Nach Otero-Entlassung: FCSG macht Markus Frei zum interimistischen Nachwuchschef

PERSONALENTSCHEID ⋅ Der FC St.Gallen hat eine interimistische Lösung für das Amt des Technischen Leiters für das Nachwuchsprojekt Future Champs Ostschweiz gefunden. Markus Frei, Ex-Trainer der Espen und Vater von Fabian Frei, wird vorerst die vakante Position besetzen.
23. Januar 2018, 15:42
Am Montag hat sich der FC St.Gallen per sofort von seinem umstrittenen Nachwuchschef Marco Otero getrennt. Otero, technischer Leiter von Future Champs Ostschweiz (FCO), war seit Monaten vorgeworfen worden, im Hintergrund gemeinsam mit Spielerberater Donato Blasucci nach immer mehr Einfluss zu streben. Nun, am Tag danach, informieren die Espen bereits über die interimistische Nachfolgeregelung. Sie haben ihren früheren Trainer Markus Frei zum vorläufigen Nachfolger Oteros bestimmt.
 

Seit Anfang 2016 für FCO tätig

Der Frauenfelder Markus Frei amtet derzeit als Leiter Partnerschaften/Footeco innerhalb von Future Champs Ostschweiz. Er wird gemäss der Mitteilung die vakante Position besetzen, bis der endgültige Nachfolger für Marco Otero feststeht. Der 65-jährige Markus Frei hatte früher in diversen SFV-Mannschaften Trainerfunktionen inne und war zudem Ausbilder des Schweizerischen Fussballverbands. Im Mai 2002 gewann die Schweizer U17 unter Trainer Frei den Europameistertitel. Seit Anfang 2016 ist Markus Frei für FCO tätig. 
 

Sutter: "Können bisherige Arbeit nahtlos fortführen"
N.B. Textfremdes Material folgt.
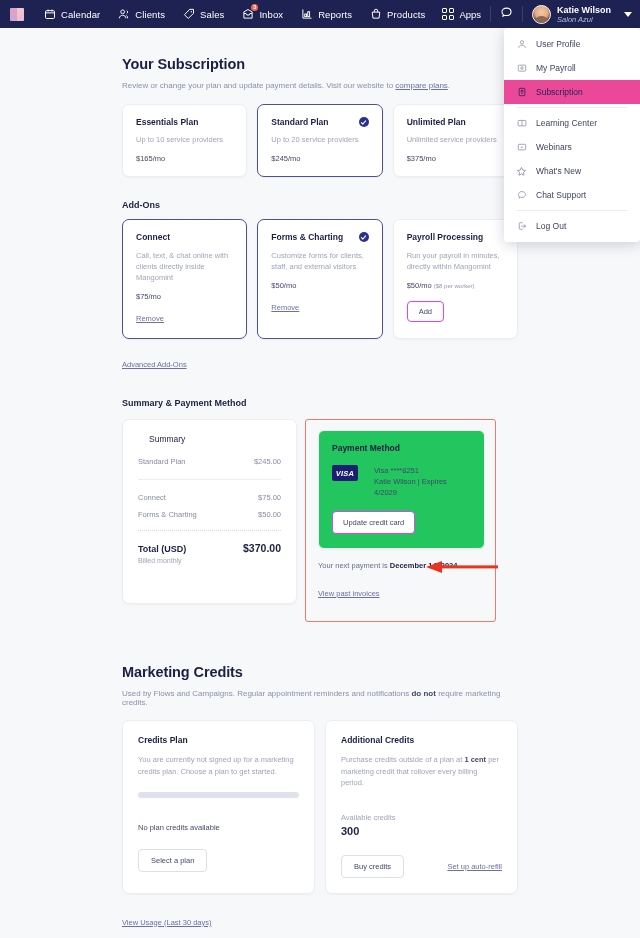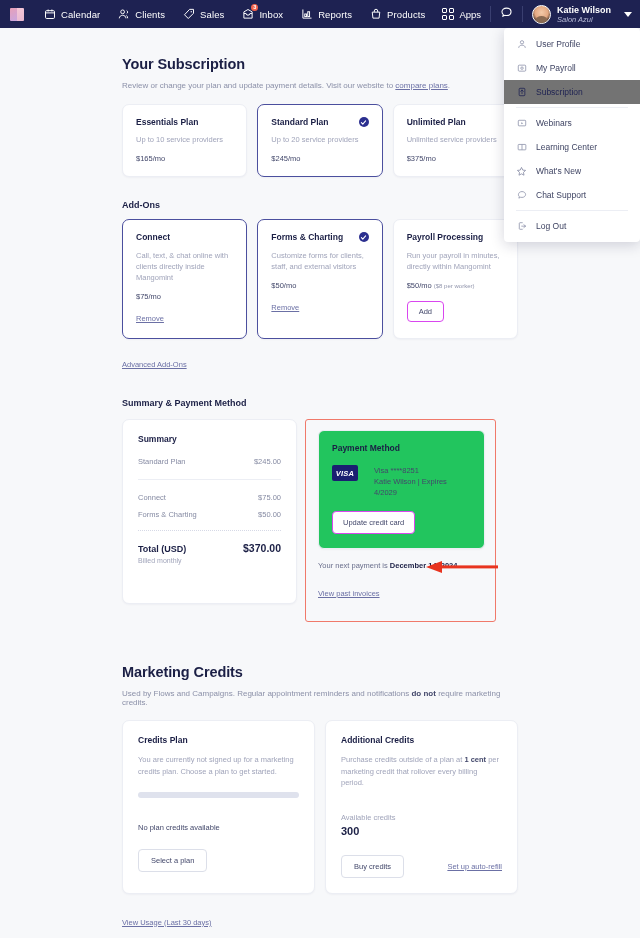"Subscription" .dd-item.active { background: #737373 -> #ec4899 }
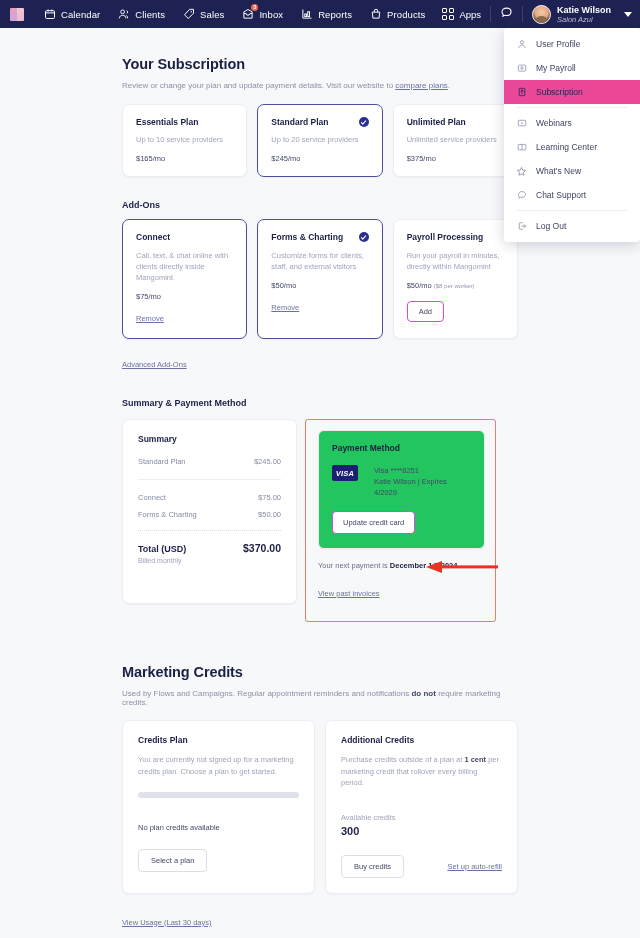"Webinars" div.dd-item { order: before "Learning Center" -> after "Learning Center" }
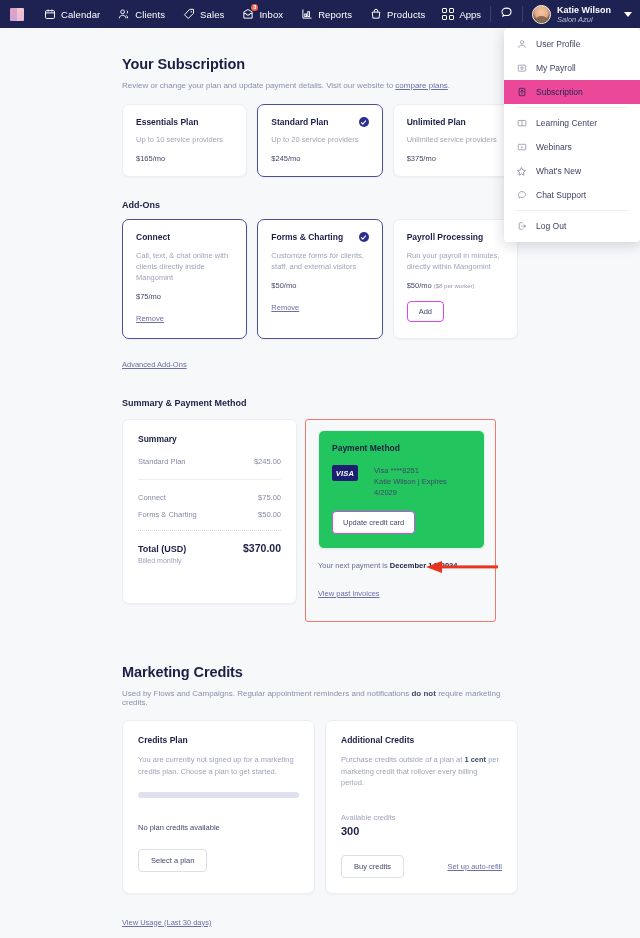"Summary" .sum-title { font-weight: bold -> normal; margin-left: none -> 11px }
Sportchef Alain Sutter freut sich, dass so rasch eine Übergangslösung gefunden werden konnte: "Markus Frei hat sich verdankenswerterweise spontan zur Verfügung gestellt. Er kennt die Abläufe bei FCO bestens, ist allen Mitarbeitenden bekannt, und mit dieser internen Lösung können wir nahtlos die bisherige Arbeit fortführen", lässt sich Sutter in der Mitteilung zitieren. Man sei daran, die Nachfolge für die Position des Technischen Leiters aufzugleisen - "wir werden diese hoffentlich zeitnah kommunizieren können", so Sutter.
 

Mit der U17 Europameister geworden

Markus Frei hat abgesehen von seiner bisherigen Tätigkeit für Future Champs Ostschweiz eine Vergangenheit beim FC St.Gallen: Nach der Entlassung des Deutschen Uwe Klimaschewski übernahm Frei im Frühjahr 1987 das Amt des Cheftrainers des FC St.Gallen. Unter ihm debütierte der junge Chilene Ivan Zamorano bei den Espen, der von St.Gallen aus mit Stationen bei Sevilla, Real Madrid und Inter Mailand später eine Weltkarriere machen sollte. Im August 1988 wurde Frei dann vom Österreicher Kurt Jara abgelöst.

Markus Frei ist der Vater des Mittelfeldspielers Fabian Frei, der von 2009 bis 2011 leihweise beim FC St.Gallen spielte, bevor er zu seinem Besitzerclub Basel zurückkehrte. Von dort aus wechselte Fabian Frei 2015 nach Mainz - ab der kommenden Rückrunde wird er nun wieder für den Serienmeister vom Rheinknie auflaufen.  (red.)